The text in this section provides very detailed information about location, cultivation, and medical uses of plants and plant parts. The drawings in this section provide important visual information to supplement the text.

The eleventh book, “Earthly Things,” has the most text and approximately half of the drawings in the codex. Bernardino describes it as a “forest, garden, orchard of the Mexican language.” It describes the Aztec cultural understanding of the animals, birds, insects, fish and trees in Mesoamerica. Apparently Bernardino designed a questionnaire about animals such as the following:

  1. What is the name of the animal?
  2. What animals does it resemble?
  3. Where does it live?
  4. Why does it receive this name?
  5. What does it look like?
  6. What habits does it have?
  7. What does it feed on?
  8. How does it hunt?
  9. What sounds does it make?

Plants and animals are described in association with their behavior and natural conditions or habitat. But then the responses of the Aztecs presented their information in a fashion that was consistent with their worldview. This led in some cases to contradictory and somewhat confusing presentations of information. There are also sections on minerals, mining, bridges, roads and food crops.

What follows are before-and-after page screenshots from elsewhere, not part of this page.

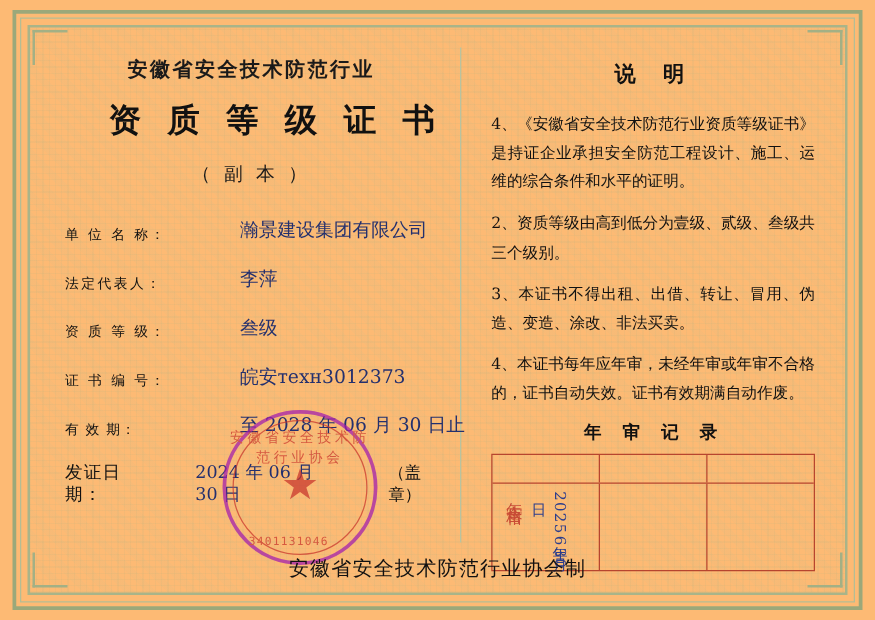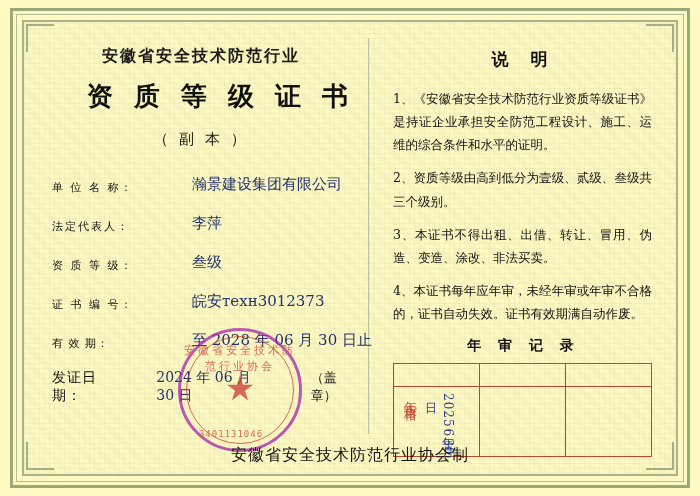--- a/index.html
+++ b/index.html
@@ -17,7 +17,7 @@
     position: relative;
     width: 700px;
     height: 496px;
-    background: #fef9c3;
+    background: #fdba74;
     box-sizing: border-box;
   }
   

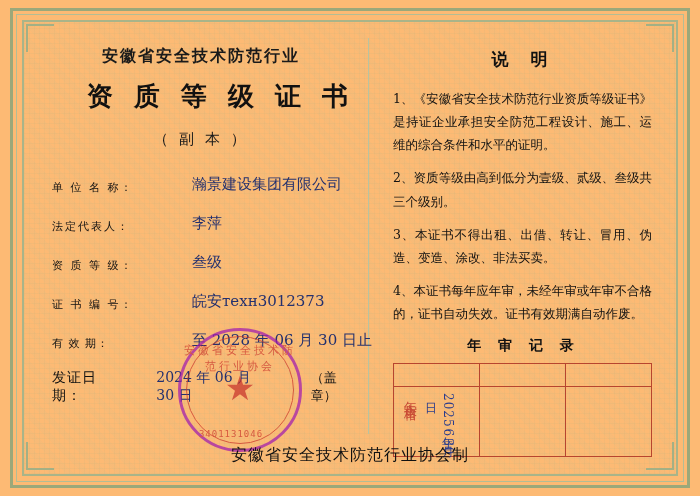--- a/index.html
+++ b/index.html
@@ -367,7 +367,7 @@
     <div class="right-pane">
       <div class="notes-title">说 明</div>
       <div class="notes-list">
-        <div class="note-item">1、《安徽省安全技术防范行业资质等级证书》是持证企业承担安全防范工程设计、施工、运维的综合条件和水平的证明。</div>
+        <div class="note-item">4、《安徽省安全技术防范行业资质等级证书》是持证企业承担安全防范工程设计、施工、运维的综合条件和水平的证明。</div>
         <div class="note-item">2、资质等级由高到低分为壹级、贰级、叁级共三个级别。</div>
         <div class="note-item">3、本证书不得出租、出借、转让、冒用、伪造、变造、涂改、非法买卖。</div>
         <div class="note-item">4、本证书每年应年审，未经年审或年审不合格的，证书自动失效。证书有效期满自动作废。</div>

The Florentine Codex is one of the most remarkable social science research projects ever conducted. It is not unique as a chronicle of encountering the new world and its people, for there were others in this era. Bernardino's methods for gathering information from the perspective from within a foreign culture were highly unusual for this time. He reported the worldview of people of Mesoamerica as they understood it, and not exclusively from the European perspective. “The scope of the Historia's coverage of contact-period Central Mexico indigenous culture is remarkable, unmatched by any other sixteenth-century works that attempted to describe the native way of life.” Foremost in his own mind, Bernardino was a Franciscan missionary, but he may also rightfully claim the title as Father of American Ethnography.